# JNA in NetBeans IDE 6.5.1



## ipconfig (9. Apr 2009)

Hallo,

Ich möchte in meinem Projekt mit JNA arbeiten.
Wie binde ich die benötigten Bibliotheken ein?

über diesen Link habe ich mir die 2 Jar-Dateien win32-x86.jar und examples.jar runtergeladen.
Dann kopierte ich die 2 Dateien nach:
C:\Dokumente und Einstellungen\I. Pohl\Eigene Dateien\NetBeansProjects\PrintOODoc
(Dort liegt auch mein Projekt)

Diese habe ich dann in meinem Projekt wie folgt hinzugefügt:
Rechtsklick auf "Libraries" (linke Seite; in meinem Projektzweig).
Im Contectmenu auf "Add JAR/Folder"
In der Dialogbox dann erst win32-x86.jar und dann examples.jar hinzugefügt...

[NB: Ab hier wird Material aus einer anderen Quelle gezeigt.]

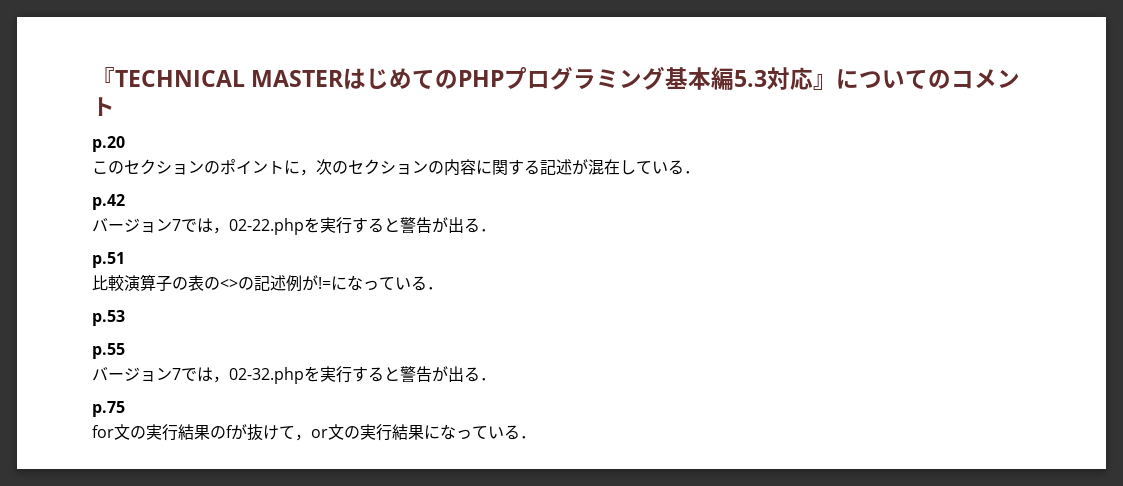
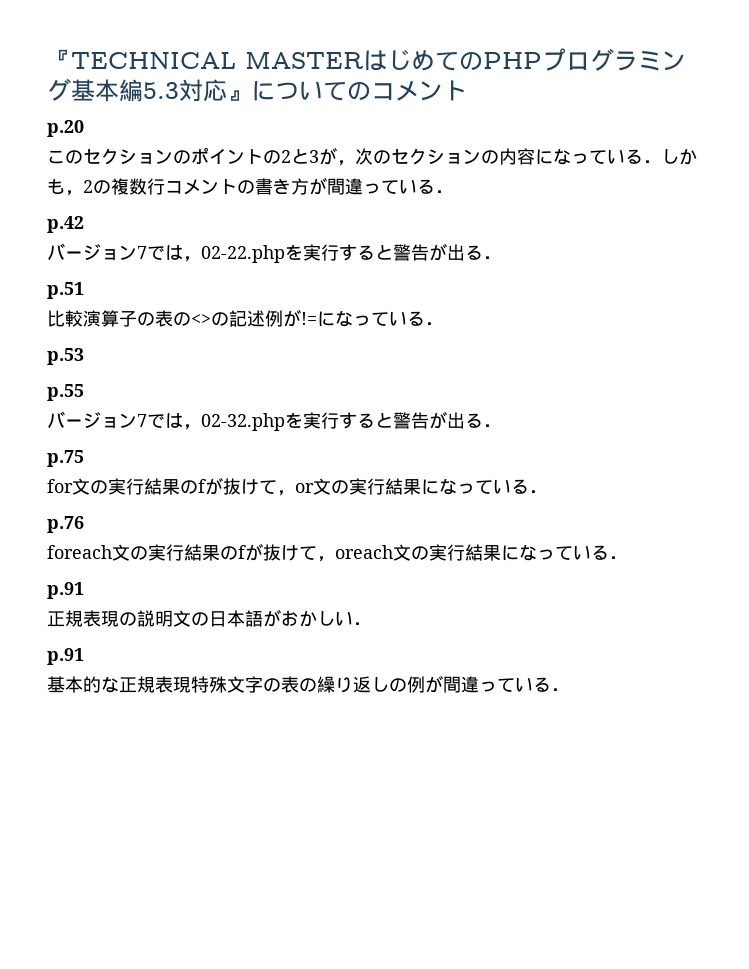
[284,160,300,174] に -> [263,147,337,165] の2と3が
[492,159,636,175] 関する記述が混在し -> [553,148,697,165] [47,177,381,196] なっている．しかも，2の複数行コメントの書き方が間違っ
(536, 437) none -> [47,516,84,533] [47,543,627,562] [47,582,84,599] [47,609,371,627] [47,648,84,665] [47,675,569,693] // p.76 // foreach文の実行結果のfが抜けて，oreach文の実行結果になっている． // p.91 // 正規表現の説明文の日本語がおかしい． // p.91 // 基本的な正規表現特殊文字の表の繰り返しの例が間違っている．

In meinem Projekt soll ich nun angeblich mit 
import com.sun.jna. verschiedene "Bibliotheken" einbinden können zB. com.sun.jna.Library

Bei mir kommt aber folgender Fehler:


> cannot find symbol
> symbol  : class jna
> location: package com.sun



Der CodeAssistent schägt mir zwar den Eintrag jna nach eingabe von "com.sun." vor, aber nach "jna." kommt nix mehr...

Wie muss ich diese verfluchte Bibliothek einbinden???

Ich menge schon den ganzen Nachmittag da dran rum...

Hoffe mir kann einer helfen.
Ingo Pohl


----------



## MarcB (9. Apr 2009)

Kenne mich mit JNA überhaupt nicht aus, kann dir aber sagen das win32-x86.jar und examples.jar nur das Package com.sun.jna.examples enthalten.

Edit: Das Package/die Klasse, die du suchst, ist im jna.jar.


----------



## ipconfig (9. Apr 2009)

Yeah....

Hatte mich schlicht verlesen...
Bin diesem "Tutorial" nachgegangen:
https://jna.dev.java.net/ 

dort steht sogar explizit:


Download jna.jar from the download page.
Aber irgendein Aussetzer liess mich halt das Win32 jar runterladen...

Vielen Dank!


----------